|
Projection Sets That Shouldn
Projection Sets That Shouldn't Add Up
by David Luciani
Published December 23, 2001
A couple of years ago, I advocated that a projection set should
"add up" so that each team has the right number of at bats, wins and
losses, etc. Our analysis of projections has continued to evolve quite a
bit since then and we made an interesting discovery in the last two years of
post-season review, one that had we used last year would have netted an extra
5-10% in accuracy on our 2001 forecasts (and our forecasts already were very
accurate as we demonstrated in our year-end review). We will be using this
improvement for our 2002 forecasts and so it is worth examining here.

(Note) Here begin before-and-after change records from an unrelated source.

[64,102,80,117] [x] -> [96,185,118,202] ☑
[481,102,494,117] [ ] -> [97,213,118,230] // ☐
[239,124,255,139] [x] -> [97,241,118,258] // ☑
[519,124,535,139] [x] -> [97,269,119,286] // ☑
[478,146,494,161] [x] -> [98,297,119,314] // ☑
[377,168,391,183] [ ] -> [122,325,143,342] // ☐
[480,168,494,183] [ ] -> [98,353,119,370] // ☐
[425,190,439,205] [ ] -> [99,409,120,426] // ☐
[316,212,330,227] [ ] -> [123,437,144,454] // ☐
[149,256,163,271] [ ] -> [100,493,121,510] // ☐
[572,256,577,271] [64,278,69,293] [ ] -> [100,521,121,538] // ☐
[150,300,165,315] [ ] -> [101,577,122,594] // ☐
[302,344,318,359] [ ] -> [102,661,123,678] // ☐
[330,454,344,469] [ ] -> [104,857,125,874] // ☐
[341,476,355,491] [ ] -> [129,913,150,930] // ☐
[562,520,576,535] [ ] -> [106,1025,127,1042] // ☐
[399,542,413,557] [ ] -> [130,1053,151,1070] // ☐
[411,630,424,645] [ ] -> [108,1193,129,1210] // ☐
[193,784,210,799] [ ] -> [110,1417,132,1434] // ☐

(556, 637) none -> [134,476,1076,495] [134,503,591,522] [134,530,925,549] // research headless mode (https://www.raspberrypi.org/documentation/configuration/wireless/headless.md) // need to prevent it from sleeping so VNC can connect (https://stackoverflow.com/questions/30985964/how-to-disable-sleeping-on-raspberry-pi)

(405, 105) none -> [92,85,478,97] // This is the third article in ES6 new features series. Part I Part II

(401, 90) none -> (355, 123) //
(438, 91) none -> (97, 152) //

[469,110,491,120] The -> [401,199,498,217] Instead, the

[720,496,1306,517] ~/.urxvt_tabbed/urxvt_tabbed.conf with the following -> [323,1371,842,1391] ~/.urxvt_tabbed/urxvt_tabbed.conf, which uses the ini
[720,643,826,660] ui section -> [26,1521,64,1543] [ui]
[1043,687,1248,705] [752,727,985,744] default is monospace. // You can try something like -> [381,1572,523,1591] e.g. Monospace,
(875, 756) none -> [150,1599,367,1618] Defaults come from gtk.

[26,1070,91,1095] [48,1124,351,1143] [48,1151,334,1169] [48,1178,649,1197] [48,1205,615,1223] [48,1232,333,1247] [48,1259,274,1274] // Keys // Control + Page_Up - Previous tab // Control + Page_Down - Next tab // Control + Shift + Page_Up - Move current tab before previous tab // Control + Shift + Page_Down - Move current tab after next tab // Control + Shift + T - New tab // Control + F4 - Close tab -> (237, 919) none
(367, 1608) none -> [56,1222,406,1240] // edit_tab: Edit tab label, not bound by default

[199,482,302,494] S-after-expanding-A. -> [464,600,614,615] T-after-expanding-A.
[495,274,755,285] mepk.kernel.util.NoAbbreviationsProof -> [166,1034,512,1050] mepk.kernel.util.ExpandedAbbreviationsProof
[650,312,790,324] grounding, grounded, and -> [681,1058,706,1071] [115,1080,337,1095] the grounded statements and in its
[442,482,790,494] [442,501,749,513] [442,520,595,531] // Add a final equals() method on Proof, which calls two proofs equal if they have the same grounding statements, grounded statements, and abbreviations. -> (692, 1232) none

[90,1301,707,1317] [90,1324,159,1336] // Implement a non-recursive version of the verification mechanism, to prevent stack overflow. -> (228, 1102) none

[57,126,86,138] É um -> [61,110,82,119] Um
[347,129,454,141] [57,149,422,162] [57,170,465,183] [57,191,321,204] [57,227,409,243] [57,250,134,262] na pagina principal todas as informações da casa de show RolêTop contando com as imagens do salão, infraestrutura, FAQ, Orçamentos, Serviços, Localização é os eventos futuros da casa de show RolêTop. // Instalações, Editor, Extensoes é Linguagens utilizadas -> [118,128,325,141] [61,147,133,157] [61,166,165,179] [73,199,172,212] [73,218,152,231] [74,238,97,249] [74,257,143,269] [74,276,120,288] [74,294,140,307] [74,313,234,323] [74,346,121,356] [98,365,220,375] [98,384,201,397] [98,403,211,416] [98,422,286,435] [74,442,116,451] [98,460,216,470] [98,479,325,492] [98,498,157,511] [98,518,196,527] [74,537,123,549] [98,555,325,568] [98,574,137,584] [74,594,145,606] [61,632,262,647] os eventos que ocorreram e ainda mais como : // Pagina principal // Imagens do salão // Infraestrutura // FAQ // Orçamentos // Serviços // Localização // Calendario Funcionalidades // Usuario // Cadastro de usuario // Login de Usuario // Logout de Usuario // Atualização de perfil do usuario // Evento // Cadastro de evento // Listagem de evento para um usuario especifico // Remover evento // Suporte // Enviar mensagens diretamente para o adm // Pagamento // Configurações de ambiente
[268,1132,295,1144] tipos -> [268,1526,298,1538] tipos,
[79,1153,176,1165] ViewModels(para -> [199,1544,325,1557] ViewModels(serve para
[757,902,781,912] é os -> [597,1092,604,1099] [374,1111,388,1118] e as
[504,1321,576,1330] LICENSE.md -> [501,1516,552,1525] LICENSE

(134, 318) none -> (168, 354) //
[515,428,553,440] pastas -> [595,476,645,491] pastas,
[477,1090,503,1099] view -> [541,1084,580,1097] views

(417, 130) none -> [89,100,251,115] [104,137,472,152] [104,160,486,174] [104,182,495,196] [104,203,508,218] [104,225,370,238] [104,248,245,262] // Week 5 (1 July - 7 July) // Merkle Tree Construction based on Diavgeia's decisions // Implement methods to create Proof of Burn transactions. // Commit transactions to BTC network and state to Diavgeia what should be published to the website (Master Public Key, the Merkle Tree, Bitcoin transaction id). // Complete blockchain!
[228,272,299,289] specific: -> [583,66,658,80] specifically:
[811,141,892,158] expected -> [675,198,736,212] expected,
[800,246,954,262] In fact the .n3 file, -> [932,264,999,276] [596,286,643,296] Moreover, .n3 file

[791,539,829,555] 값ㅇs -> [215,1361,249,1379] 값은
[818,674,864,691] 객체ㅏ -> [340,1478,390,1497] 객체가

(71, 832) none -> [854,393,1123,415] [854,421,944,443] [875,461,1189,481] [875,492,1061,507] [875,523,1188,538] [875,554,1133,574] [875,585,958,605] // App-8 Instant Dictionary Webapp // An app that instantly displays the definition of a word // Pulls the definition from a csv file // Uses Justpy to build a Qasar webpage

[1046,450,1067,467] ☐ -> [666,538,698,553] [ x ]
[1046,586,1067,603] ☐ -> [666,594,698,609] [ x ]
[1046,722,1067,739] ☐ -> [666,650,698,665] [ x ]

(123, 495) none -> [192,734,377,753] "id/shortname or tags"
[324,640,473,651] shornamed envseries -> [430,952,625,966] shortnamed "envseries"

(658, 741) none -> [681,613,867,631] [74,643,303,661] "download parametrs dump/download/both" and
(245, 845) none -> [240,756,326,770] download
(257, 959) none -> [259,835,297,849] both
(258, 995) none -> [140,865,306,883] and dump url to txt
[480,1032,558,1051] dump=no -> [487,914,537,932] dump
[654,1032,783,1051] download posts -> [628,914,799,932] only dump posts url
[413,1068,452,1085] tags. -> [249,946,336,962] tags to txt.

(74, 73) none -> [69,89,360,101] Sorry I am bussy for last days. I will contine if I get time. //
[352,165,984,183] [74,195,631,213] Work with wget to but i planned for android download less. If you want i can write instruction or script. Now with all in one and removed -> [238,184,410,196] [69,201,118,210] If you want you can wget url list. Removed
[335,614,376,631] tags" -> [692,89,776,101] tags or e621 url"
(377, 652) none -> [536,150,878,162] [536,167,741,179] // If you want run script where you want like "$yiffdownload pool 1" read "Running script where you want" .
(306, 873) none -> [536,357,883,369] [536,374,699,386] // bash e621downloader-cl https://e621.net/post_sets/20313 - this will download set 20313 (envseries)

We discovered that often the set that doesn't quite add up is
the one that ultimately proves to be the most accurate in terms of forecasting
individual outcomes as opposed to team outcomes. In other words, keeping
the forecast in mind in relation to the individual often has better results than
if you try to over-compensate for his team. It took a while to isolate the
cause-effect here but by doing so, we went back and applied this extra model to
our old forecasts and found that the deviation in every category would have been
improved significantly.
A good example of this can be demonstrated from the following
real example from 2001: You think that you have 162 games started to go
around for each team's Tampa Bay Devil Rays' pitching staff from Opening Day
last year. But you are wrong! Among the pitchers who were in the
Devil Rays' organization on Opening Day of 2001 who would eventually start a
major league game in 2001, there were actually 181 games started to go around
rather than 162. This may seem confusing but in reality it reveals an
incredible reality about forecasting.
We can forecast injuries, to some extent, and we have a lot of
data on roles and depth charts that help us refine a forecast. What's
missing is a degree of certainty as to whether a player will be traded during
the upcoming season. It doesn't seem to make sense but it is true and the
solution can be found with Albie Lopez (and to a minor extent Mike Judd).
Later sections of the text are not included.